More than any theatre artist of her generation, Wendy Wasserstein changed the way contemporary women’s lives were presented onstage. Through her eyes, audiences encountered the complexity of the New York woman—that strange new species who captivated us long before Sex and the City arrived on the scene.
More than three decades later, appreciative audiences still sit—spellbound—in the theatre, listening to Wasserstein’s words and contemplating her difficult, honest, and funny female characters.
She studied history at Mount Holyoke, then earned an M.F.A. in playwriting from Yale. During her 30-year career, Wasserstein wrote and published dozens of plays and screenplays and numerous articles, essays, and speeches.
After the success of Uncommon Women and Others (1977), she wrote The Heidi Chronicles (1988), The Sisters Rosensweig (1993), An American Daughter (1997), Old Money (2000), and Third (2005), all of which were produced in New York. In these plays, Wasserstein addressed a range of topics of special concern to contemporary women, and did so with humor and compassion.
Wasserstein was a charming and gregarious presence in New York social circles, and a cherished teacher and mentor at Cornell University and Dartmouth College.

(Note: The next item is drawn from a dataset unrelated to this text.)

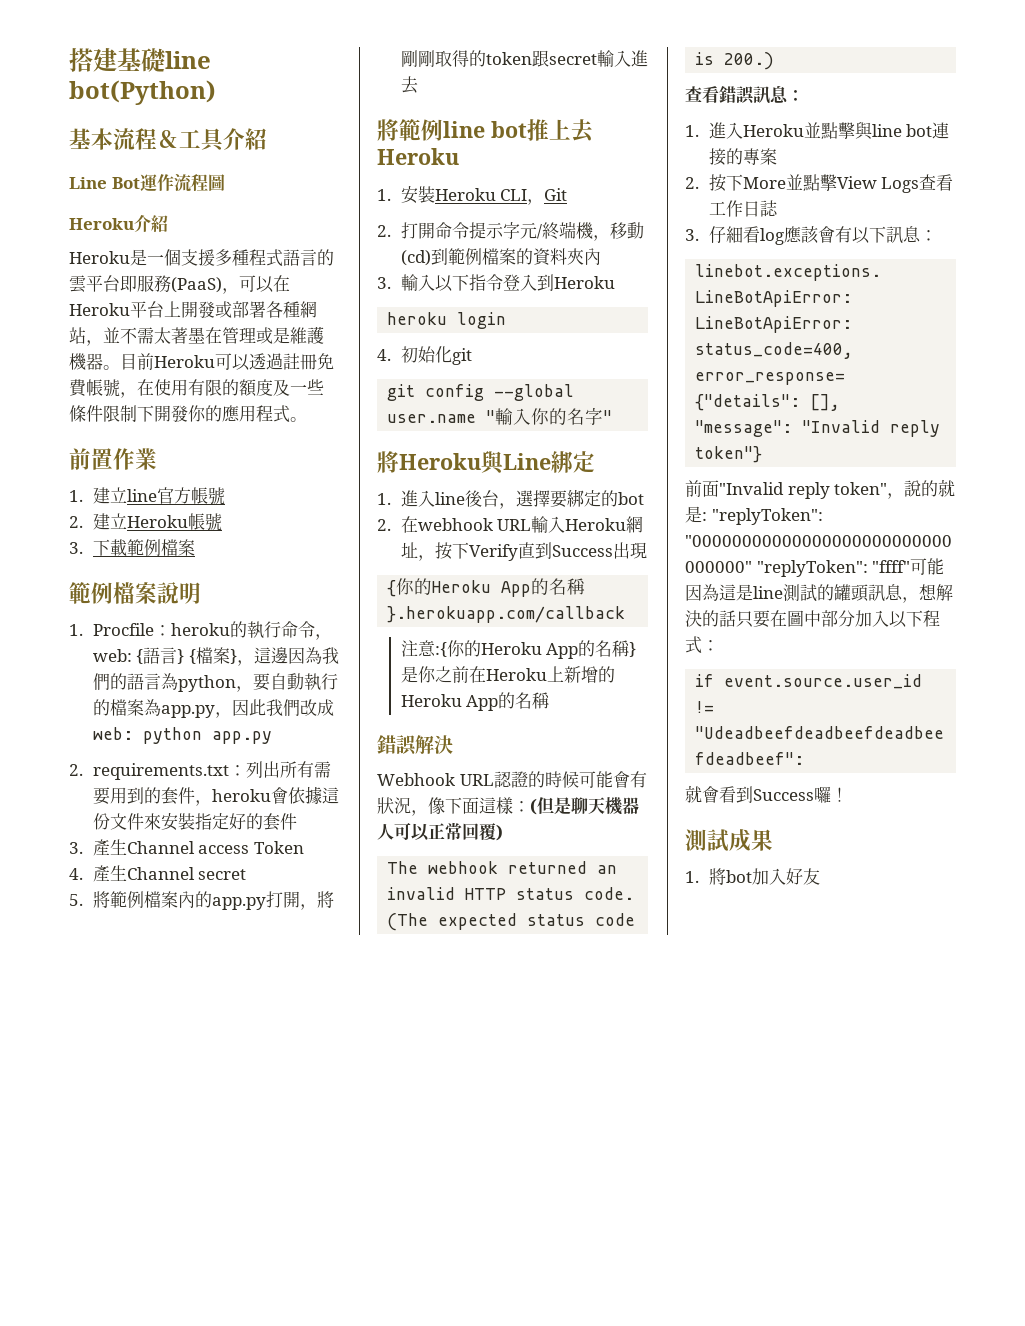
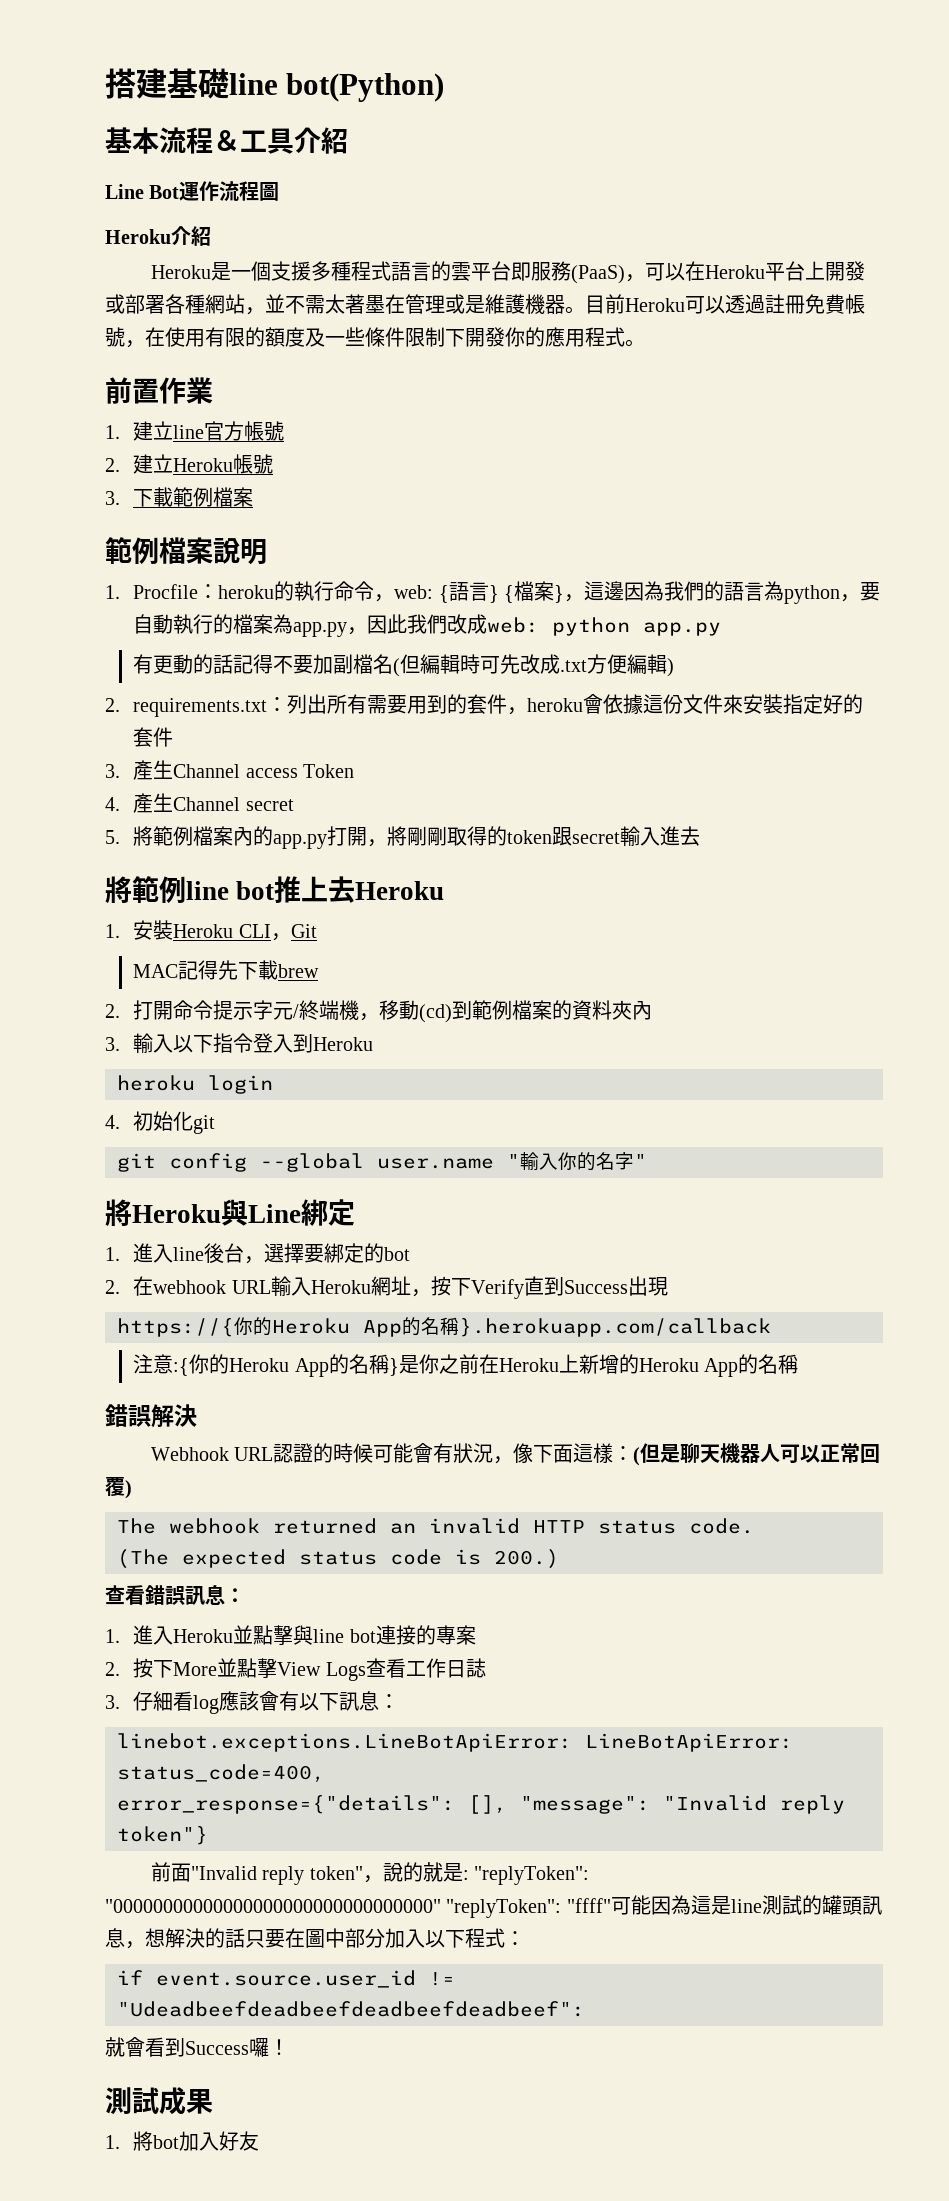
(272, 737) none -> [133,654,675,677] // 有更動的話記得不要加副檔名(但編輯時可先改成.txt方便編輯)
(568, 194) none -> [133,960,320,980] // MAC記得先下載brew
[387,580,397,597] { -> [117,1318,234,1337] https://{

With the Theatre Development Fund, she founded the Open Doors program to provide underprivileged students access to New York theatre.
Widely recognized for her work, Wasserstein was awarded virtually every major theatre prize, including a Pulitzer Prize, a Tony Award, a New York Drama Critics Circle Award, an Outer Critics Circle Award, a Drama Desk Award, and the Dramatists Guild’s Hull-Warriner Award.
When Wasserstein died of lymphoma in 2006, the lights of Broadway were dimmed in her honor.